→ **Problem to solve**:
Look through the material and tally each line bearing the word "Mini". Give only the total.

→ **Data in this exercise**:
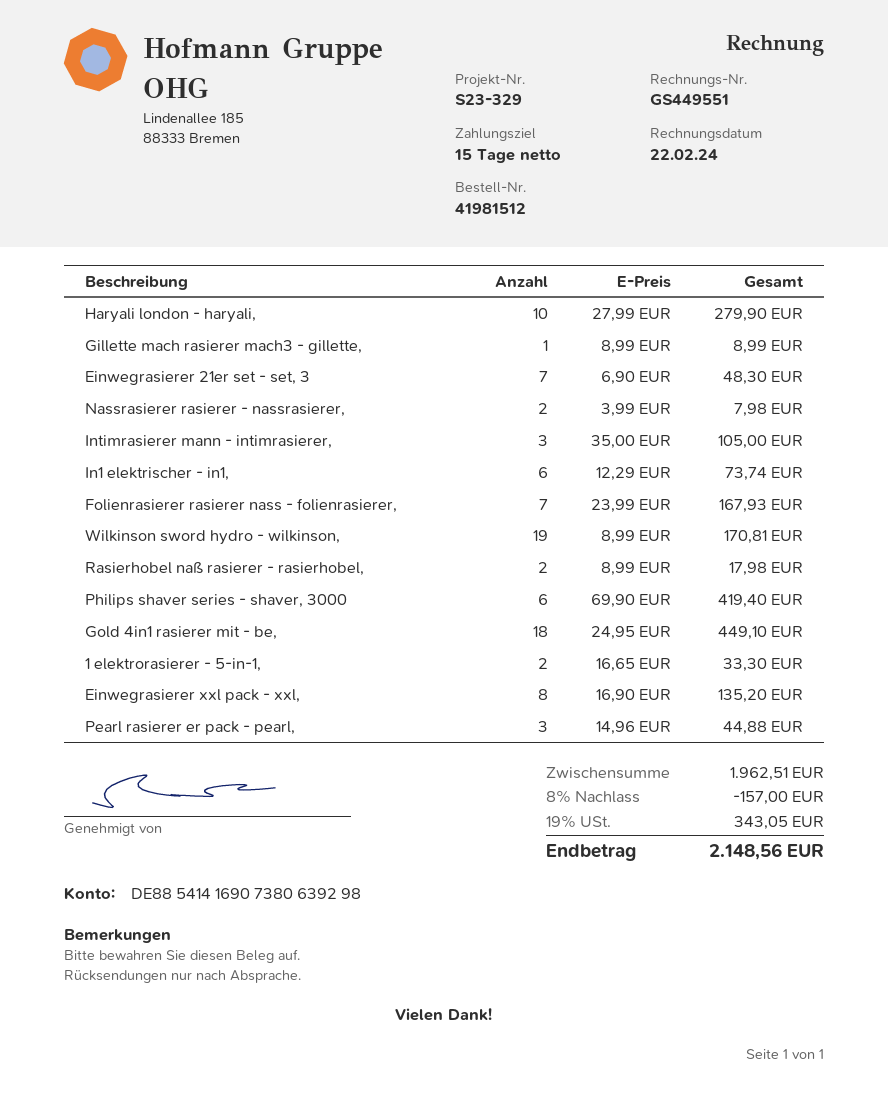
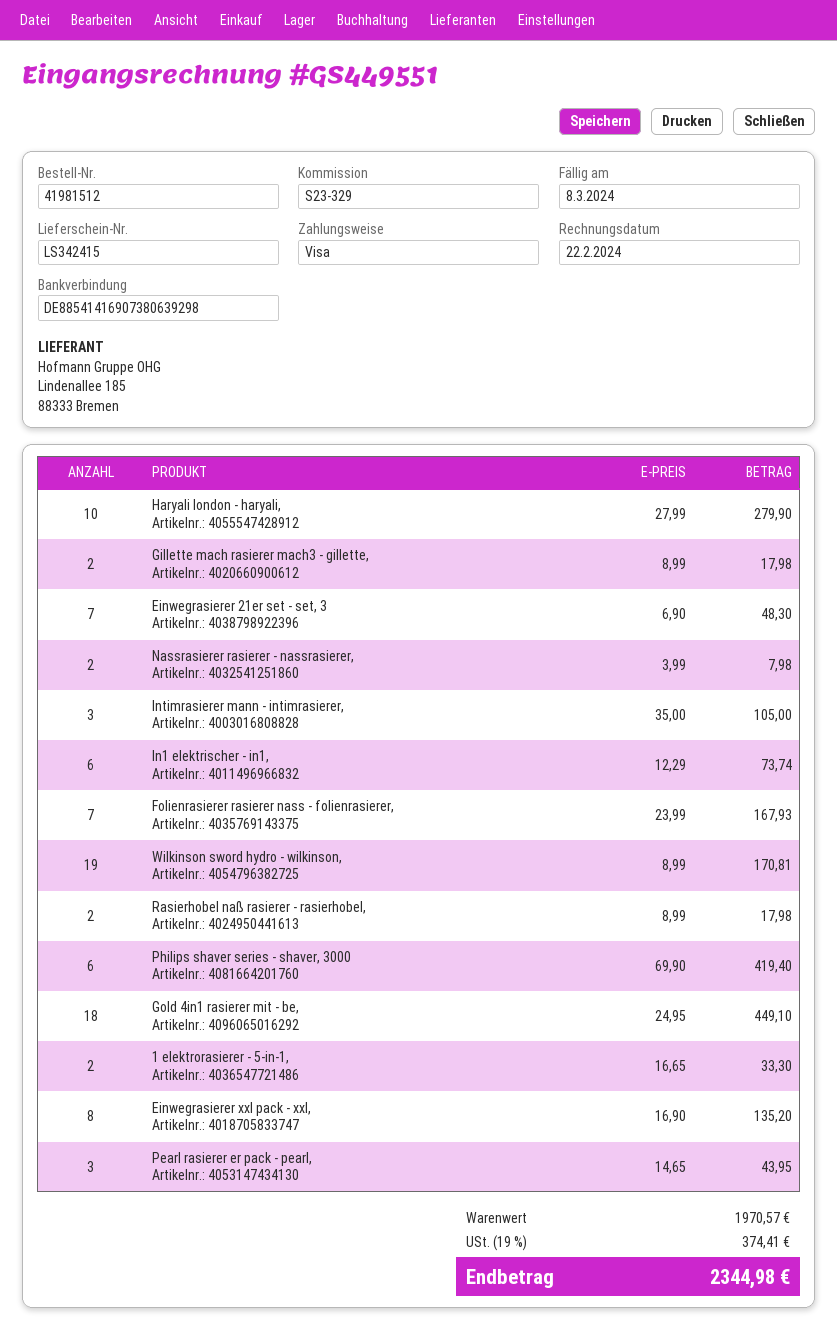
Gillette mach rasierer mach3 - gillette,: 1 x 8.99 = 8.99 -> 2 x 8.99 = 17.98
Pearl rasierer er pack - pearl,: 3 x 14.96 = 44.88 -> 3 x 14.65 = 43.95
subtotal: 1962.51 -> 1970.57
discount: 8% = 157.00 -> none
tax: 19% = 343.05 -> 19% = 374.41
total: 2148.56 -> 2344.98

--

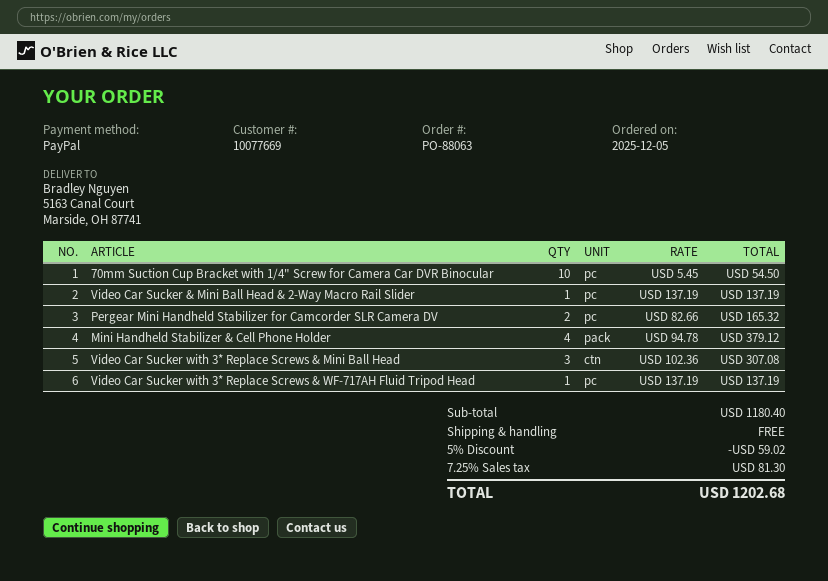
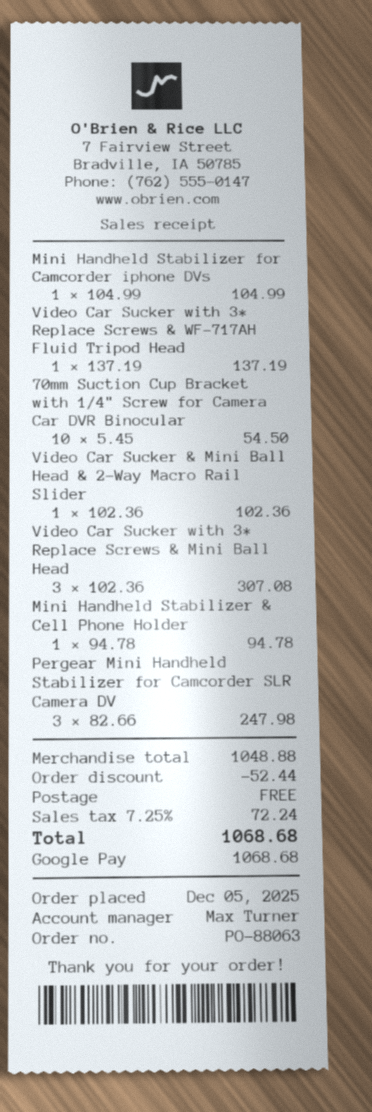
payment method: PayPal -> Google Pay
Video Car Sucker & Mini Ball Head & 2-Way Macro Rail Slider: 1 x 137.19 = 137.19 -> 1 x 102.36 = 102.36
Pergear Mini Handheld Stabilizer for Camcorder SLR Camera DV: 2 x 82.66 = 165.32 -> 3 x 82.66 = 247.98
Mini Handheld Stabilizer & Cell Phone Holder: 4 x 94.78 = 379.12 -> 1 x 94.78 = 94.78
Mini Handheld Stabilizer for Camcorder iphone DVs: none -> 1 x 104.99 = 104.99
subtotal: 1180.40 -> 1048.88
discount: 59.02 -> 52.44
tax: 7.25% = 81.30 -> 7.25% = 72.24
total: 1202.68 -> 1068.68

→ **Result for this exercise**:
4